— Assignment —
In the entries below, spot each line with the word "none" and copy it.

Record extracts section start

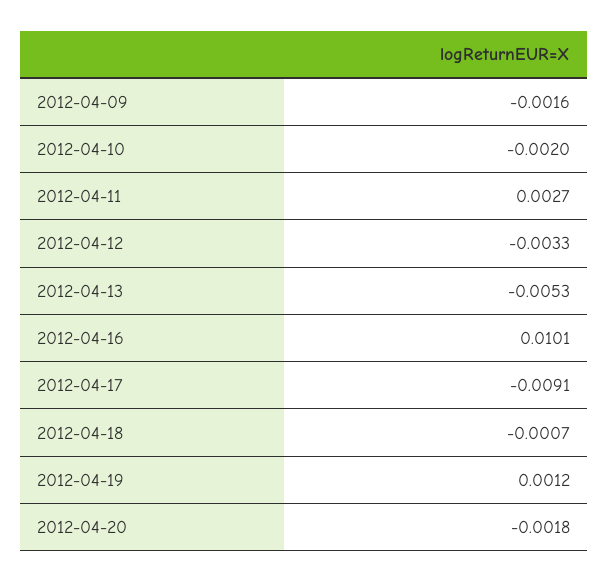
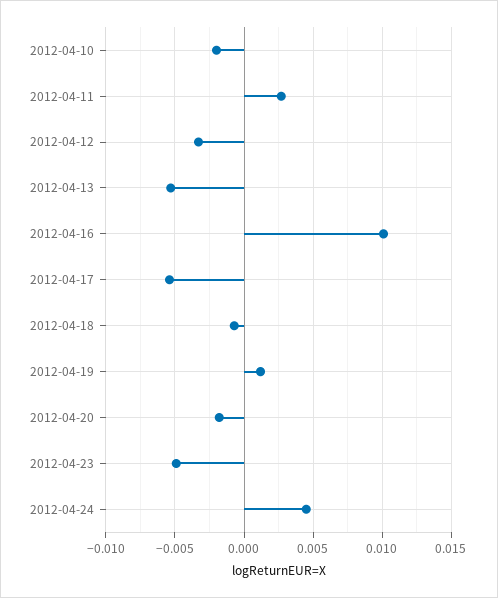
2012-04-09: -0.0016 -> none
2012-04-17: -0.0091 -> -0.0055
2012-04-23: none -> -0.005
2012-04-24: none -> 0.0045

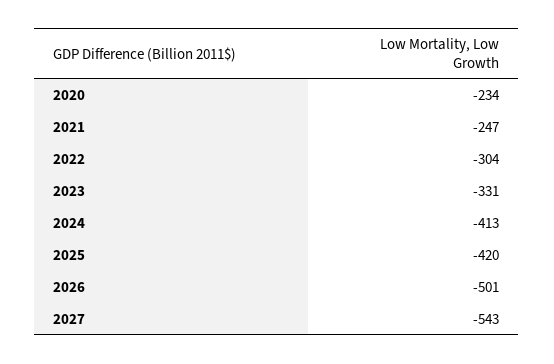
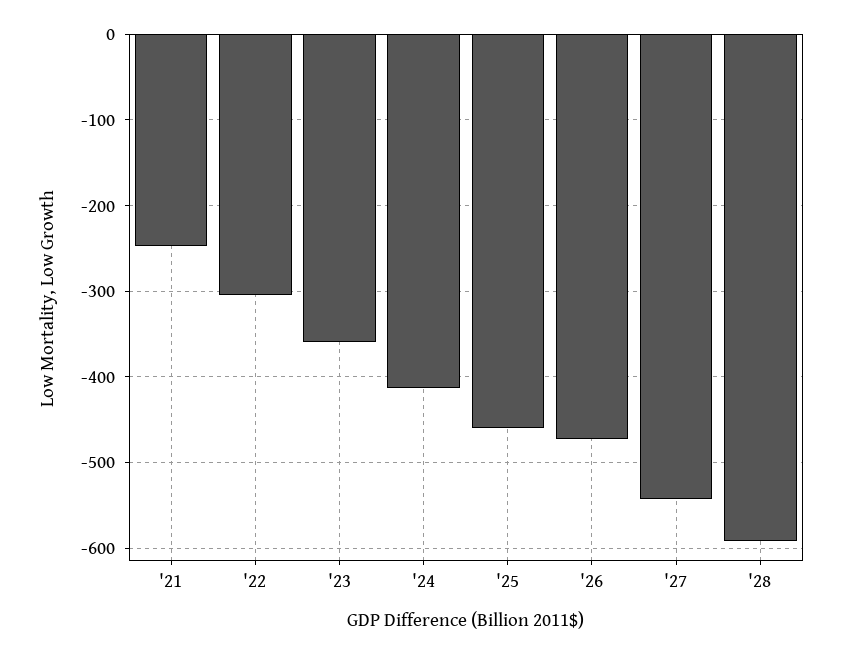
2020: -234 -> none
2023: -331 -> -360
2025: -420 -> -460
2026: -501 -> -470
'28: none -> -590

Record extracts section end
Record extracts section start

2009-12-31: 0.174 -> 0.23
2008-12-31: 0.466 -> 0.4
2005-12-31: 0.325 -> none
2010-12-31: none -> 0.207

Record extracts section end
Record extracts section start

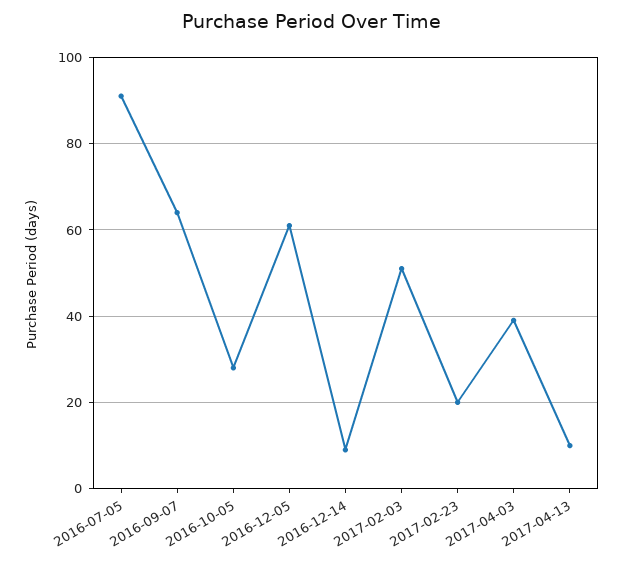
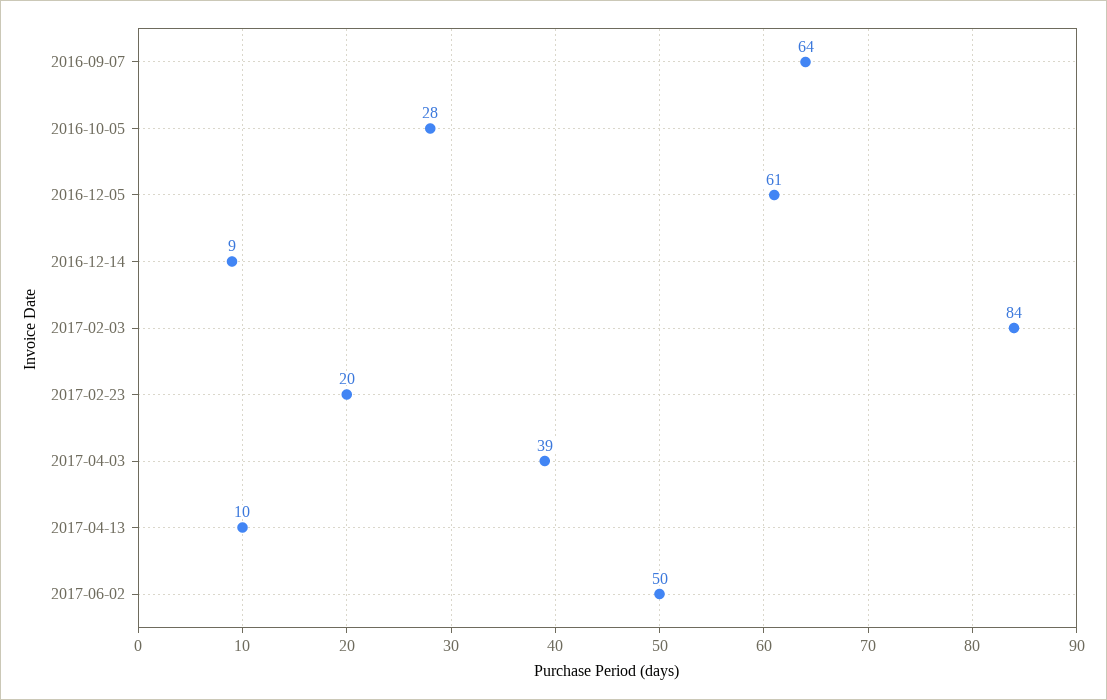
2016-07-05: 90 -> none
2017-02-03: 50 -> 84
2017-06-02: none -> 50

Record extracts section end

— Response to this task —
2012-04-09: -0.0016 -> none
2012-04-23: none -> -0.005
2012-04-24: none -> 0.0045
2020: -234 -> none
'28: none -> -590
2005-12-31: 0.325 -> none
2010-12-31: none -> 0.207
2016-07-05: 90 -> none
2017-06-02: none -> 50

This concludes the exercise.